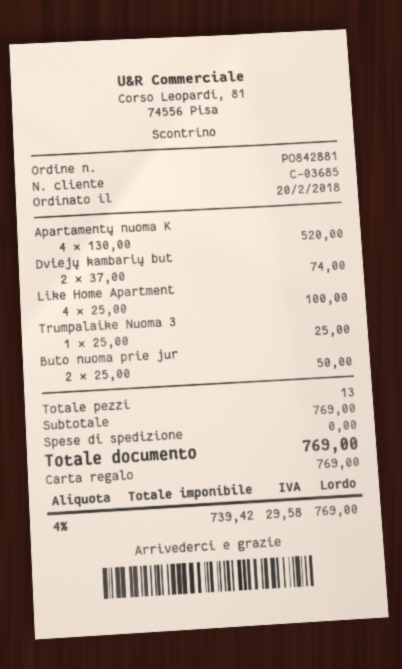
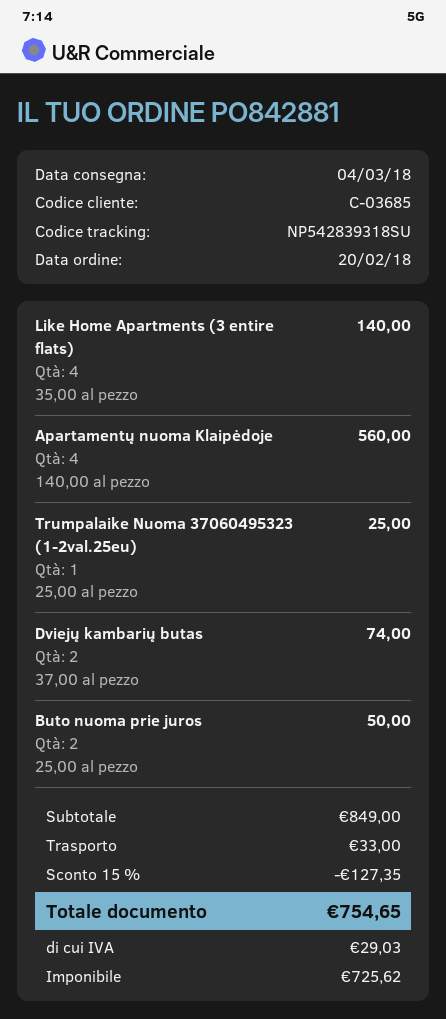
Apartamentų nuoma K: 4 x 130.00 = 520.00 -> 4 x 140.00 = 560.00
Like Home Apartment: 4 x 25.00 = 100.00 -> 4 x 35.00 = 140.00
subtotal: 769.00 -> 849.00
discount: none -> 15% = 127.35
shipping: 0.00 -> 33.00
net: 739.42 -> 725.62
tax: 29.58 -> 29.03
total: 769.00 -> 754.65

## Problem details
Your task is to reproduce exactly the lines that begin at the line containing "subtotal: 769.00 -> 849.00" and end at the final line of the data above.

## Written solution
subtotal: 769.00 -> 849.00
discount: none -> 15% = 127.35
shipping: 0.00 -> 33.00
net: 739.42 -> 725.62
tax: 29.58 -> 29.03
total: 769.00 -> 754.65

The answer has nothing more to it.